The latest bombing in Nigeria shows how Christians are increasingly suffering for their faith – and how their plight is being ignored
Imagine the unspeakable fury that would erupt across the Islamic world if a Christian-led government in Khartoum had been responsible for the deaths of hundreds of thousands of Sudanese Muslims over the past 30 years. Or if Christian gunmen were firebombing mosques in Iraq during Friday prayers. Or if Muslim girls in Indonesia had been abducted and beheaded on their way to school, because of their faith.
Such horrors are barely thinkable, of course. But they have all occurred in reverse, with Christians falling victim to Islamist aggression.
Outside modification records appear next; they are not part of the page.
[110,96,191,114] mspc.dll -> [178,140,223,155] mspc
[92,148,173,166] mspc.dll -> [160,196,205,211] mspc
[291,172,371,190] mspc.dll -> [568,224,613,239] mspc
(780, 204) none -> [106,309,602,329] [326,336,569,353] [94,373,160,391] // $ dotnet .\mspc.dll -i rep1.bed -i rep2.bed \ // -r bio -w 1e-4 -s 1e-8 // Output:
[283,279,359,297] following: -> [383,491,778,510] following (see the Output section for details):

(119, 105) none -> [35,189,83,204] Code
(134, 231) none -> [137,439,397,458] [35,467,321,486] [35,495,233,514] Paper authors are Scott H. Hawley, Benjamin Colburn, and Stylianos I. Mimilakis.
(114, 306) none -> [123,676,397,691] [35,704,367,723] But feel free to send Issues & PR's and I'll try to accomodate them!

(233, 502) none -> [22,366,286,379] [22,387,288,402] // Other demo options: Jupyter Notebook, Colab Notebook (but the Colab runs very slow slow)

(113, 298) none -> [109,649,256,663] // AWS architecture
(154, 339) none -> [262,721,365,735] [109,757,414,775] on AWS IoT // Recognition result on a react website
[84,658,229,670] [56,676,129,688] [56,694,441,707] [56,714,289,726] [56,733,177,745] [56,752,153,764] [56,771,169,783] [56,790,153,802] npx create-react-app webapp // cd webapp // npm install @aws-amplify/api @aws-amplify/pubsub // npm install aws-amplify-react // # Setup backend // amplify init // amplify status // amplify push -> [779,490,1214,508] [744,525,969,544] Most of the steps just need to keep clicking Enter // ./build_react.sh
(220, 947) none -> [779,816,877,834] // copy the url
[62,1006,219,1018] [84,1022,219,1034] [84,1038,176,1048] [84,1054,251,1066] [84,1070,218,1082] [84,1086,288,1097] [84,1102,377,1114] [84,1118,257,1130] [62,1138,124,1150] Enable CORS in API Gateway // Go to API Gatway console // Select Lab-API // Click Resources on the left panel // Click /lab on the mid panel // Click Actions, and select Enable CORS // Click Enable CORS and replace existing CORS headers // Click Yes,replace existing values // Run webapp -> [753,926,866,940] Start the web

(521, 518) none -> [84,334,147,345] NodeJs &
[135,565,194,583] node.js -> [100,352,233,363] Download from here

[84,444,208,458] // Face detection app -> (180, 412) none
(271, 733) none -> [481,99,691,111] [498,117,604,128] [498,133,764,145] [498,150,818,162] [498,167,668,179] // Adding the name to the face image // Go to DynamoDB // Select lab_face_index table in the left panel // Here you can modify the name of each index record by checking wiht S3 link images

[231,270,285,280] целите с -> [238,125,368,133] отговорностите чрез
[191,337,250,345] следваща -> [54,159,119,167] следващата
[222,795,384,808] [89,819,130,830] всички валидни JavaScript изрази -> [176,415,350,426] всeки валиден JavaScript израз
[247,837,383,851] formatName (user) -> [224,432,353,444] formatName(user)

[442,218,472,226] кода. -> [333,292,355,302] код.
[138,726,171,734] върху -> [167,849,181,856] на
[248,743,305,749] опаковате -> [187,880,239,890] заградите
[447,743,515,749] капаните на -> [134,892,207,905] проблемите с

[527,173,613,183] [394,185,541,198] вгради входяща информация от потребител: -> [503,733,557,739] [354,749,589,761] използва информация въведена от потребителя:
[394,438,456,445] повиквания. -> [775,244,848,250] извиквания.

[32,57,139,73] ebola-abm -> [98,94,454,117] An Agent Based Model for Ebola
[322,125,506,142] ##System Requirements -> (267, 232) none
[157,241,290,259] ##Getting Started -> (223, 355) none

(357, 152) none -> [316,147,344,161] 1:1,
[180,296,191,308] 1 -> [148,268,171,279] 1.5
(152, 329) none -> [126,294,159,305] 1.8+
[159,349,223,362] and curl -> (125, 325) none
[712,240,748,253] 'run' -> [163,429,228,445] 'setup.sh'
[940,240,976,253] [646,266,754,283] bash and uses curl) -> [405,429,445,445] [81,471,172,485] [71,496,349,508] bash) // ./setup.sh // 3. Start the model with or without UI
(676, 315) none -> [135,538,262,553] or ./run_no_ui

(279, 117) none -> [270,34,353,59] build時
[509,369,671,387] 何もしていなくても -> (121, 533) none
Only two days ago, a suicide bomber crashed a jeep laden with explosives into a packed Catholic church in Kaduna, northern Nigeria, killing at least eight people and injuring more than 100. The tragedy bore the imprint of numerous similar attacks by Boko Haram (which roughly translates as “Western education is sinful”), an exceptionally bloodthirsty militant group.
Other notable trouble spots include Egypt, where 600,000 Copts – more than the entire population of Manchester – have emigrated since the 1980s in the face of harassment or outright oppression.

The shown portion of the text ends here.